My book says that $C_p$ is "generally" greater that $C_V$ because at constant pressure a part of heat given maybe used for expansion whereas at constant volume all the added heat produces a rise in temperature. The term "generally" has been used because substances generally expand with increase of temperature at constant pressure but in a few exceptional cases there may be contraction. After a few pages the relation $C_p-C_V=R$ is derived I know $R=8.3$ so this means $C_p = C_V+R$ or $C_p>C_V$. so according to this relation $C_p$ is always greater than $C_V$ but the book claims that this is not always true!! How is it possible?? Why are the two statements contradicting each other??

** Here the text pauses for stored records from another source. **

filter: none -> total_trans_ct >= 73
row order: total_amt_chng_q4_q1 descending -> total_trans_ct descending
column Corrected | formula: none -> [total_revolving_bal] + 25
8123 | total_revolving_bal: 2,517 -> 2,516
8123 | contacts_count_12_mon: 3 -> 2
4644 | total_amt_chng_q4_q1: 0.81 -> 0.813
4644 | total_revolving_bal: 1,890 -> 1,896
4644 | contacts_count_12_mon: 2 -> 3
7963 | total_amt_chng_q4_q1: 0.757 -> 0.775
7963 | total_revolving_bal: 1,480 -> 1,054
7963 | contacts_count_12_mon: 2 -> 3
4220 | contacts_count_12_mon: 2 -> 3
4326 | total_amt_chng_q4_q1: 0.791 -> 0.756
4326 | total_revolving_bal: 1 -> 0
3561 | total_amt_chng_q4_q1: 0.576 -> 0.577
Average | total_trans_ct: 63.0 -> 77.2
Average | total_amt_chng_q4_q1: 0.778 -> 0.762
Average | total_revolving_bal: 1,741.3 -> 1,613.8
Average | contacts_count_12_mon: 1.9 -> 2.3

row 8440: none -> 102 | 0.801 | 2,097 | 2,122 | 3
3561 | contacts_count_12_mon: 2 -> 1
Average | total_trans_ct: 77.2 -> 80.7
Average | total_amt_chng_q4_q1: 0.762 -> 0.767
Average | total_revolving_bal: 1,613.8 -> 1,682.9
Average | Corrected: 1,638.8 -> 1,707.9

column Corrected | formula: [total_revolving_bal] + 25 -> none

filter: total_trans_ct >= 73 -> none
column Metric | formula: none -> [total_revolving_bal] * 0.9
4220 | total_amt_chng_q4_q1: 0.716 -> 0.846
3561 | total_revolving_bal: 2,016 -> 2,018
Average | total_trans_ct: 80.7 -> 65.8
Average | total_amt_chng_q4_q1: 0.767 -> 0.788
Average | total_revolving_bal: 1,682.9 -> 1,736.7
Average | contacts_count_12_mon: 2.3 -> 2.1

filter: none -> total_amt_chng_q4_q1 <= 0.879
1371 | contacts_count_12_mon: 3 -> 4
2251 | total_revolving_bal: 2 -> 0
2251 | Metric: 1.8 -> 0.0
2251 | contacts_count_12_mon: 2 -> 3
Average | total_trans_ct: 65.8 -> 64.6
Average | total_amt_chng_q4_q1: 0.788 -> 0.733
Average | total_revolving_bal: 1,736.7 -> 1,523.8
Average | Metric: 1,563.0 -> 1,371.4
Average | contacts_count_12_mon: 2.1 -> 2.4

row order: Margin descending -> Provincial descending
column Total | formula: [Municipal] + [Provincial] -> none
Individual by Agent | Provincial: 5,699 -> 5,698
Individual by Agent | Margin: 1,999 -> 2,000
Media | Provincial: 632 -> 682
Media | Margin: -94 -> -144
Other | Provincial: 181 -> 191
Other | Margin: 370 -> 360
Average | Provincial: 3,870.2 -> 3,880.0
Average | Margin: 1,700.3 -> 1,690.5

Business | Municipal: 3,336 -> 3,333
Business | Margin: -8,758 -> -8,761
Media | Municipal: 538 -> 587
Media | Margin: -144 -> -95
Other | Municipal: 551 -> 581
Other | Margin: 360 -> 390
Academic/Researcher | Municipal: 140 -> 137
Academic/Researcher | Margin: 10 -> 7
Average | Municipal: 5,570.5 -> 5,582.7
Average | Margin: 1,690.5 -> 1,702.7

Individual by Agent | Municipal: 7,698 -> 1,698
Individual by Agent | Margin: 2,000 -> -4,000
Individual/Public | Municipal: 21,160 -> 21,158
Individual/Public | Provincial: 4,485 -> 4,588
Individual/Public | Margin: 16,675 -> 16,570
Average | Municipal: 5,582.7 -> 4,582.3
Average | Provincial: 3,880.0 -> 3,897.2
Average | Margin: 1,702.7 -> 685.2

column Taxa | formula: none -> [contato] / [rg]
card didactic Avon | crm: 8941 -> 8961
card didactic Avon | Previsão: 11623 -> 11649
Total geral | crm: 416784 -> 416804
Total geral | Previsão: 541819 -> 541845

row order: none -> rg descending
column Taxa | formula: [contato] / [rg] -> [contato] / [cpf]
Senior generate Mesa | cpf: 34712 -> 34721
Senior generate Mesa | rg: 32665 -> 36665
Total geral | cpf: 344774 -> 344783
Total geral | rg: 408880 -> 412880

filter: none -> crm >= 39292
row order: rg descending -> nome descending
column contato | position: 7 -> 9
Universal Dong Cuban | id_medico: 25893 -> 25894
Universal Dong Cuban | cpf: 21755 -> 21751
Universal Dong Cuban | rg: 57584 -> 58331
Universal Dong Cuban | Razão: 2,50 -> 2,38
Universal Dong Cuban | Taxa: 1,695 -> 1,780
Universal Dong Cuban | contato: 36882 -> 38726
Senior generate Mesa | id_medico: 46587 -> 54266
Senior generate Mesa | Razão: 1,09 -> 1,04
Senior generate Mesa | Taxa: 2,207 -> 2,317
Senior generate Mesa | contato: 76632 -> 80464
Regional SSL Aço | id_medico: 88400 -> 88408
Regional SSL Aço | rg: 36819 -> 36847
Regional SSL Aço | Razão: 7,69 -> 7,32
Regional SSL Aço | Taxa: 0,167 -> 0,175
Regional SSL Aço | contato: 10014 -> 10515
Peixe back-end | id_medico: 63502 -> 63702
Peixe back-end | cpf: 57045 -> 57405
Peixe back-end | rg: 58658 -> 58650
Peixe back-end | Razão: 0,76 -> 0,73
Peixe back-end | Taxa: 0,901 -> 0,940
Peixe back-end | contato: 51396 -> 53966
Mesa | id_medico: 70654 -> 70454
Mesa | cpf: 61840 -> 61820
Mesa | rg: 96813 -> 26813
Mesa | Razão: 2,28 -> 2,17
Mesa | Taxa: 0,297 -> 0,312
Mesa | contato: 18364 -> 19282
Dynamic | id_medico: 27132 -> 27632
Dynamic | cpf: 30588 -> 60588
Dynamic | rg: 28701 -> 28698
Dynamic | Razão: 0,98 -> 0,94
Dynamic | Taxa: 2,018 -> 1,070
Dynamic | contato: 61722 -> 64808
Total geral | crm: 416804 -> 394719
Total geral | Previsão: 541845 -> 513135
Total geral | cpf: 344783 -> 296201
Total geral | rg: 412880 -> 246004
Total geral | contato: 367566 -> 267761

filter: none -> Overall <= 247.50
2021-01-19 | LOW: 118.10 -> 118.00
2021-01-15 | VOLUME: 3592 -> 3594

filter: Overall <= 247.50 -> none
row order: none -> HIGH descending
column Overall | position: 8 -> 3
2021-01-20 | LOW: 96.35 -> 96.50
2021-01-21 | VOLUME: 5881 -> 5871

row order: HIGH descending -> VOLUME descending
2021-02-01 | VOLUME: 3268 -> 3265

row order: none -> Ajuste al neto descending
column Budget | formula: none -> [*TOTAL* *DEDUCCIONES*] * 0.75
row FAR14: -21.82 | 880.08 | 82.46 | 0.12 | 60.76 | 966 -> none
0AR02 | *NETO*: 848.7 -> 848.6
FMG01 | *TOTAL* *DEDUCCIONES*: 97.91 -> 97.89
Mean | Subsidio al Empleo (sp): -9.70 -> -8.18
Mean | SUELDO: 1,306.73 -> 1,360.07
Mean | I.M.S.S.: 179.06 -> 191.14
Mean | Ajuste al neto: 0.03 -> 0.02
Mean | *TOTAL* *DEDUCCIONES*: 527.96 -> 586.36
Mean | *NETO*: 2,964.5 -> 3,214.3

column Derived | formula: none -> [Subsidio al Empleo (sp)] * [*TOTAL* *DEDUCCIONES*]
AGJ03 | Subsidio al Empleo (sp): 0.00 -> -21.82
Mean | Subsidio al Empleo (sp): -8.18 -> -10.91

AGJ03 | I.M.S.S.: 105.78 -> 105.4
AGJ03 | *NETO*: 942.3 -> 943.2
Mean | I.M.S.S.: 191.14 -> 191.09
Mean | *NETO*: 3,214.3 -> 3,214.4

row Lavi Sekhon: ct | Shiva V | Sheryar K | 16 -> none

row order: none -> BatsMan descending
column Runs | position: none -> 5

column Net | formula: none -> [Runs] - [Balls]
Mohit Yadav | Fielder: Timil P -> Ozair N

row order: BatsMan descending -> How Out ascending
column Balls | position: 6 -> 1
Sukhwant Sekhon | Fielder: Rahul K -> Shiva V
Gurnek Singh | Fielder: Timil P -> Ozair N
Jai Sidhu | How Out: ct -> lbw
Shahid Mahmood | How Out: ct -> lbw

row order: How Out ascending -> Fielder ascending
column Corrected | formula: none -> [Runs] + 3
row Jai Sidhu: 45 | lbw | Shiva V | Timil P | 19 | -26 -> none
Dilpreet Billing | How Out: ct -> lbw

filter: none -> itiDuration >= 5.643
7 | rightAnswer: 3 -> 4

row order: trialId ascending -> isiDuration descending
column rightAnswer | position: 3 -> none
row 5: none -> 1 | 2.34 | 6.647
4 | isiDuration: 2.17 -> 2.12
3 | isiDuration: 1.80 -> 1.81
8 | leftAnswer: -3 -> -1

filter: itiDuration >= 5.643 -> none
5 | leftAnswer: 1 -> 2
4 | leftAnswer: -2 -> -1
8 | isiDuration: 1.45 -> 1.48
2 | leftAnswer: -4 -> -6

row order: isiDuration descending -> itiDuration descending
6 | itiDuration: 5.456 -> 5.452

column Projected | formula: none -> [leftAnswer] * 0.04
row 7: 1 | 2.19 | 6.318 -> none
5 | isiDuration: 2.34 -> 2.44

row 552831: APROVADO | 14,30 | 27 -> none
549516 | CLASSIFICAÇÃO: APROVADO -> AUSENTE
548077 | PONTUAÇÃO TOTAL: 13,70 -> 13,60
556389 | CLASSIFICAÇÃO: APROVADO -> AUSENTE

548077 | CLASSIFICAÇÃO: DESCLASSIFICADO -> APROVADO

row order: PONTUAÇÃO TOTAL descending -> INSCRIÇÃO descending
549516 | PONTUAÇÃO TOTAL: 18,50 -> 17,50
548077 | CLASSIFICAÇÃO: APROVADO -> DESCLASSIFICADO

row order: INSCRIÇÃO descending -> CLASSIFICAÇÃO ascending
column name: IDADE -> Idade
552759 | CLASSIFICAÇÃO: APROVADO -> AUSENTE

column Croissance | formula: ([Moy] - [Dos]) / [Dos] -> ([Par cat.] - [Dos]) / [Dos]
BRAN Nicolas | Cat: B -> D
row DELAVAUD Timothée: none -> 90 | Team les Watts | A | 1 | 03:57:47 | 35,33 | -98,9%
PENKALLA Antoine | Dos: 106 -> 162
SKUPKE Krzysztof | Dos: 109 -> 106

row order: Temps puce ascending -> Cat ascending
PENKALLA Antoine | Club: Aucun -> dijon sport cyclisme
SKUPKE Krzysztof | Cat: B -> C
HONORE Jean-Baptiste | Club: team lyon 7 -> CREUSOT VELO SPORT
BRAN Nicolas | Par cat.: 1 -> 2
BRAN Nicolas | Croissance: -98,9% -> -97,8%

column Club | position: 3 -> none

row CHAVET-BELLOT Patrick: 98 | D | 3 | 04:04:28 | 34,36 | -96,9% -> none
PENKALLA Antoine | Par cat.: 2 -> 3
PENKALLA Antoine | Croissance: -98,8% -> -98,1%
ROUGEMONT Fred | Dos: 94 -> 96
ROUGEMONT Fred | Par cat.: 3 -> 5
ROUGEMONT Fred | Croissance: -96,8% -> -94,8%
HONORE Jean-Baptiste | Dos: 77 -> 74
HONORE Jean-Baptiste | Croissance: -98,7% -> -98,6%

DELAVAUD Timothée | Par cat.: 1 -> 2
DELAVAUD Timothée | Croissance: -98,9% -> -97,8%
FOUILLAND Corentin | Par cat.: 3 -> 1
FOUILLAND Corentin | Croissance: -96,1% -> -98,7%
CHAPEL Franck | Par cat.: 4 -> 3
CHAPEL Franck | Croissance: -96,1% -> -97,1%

The equation $C_p - C_v = R$ will have been derived for an ideal gas. For any other substance the relationship between $C_p$ and $C_v$ will be more complicated. However in the vast majority of cases materials expand as they get hotter so if the pressure is kept constant the material will do work as it expands. That means $C_p$ must be greater than $C_v$ even though the difference will no longer simply be $R$.
However materials do exist that have a negative thermal expansion coefficient i.e. the material contracts as it gets hotter. In this case if the pressure is kept constant the material will have work done on it and $C_p$ will be less than $C_v$. These materials are special cases and they are few and far between. Nevertheless such materials exit.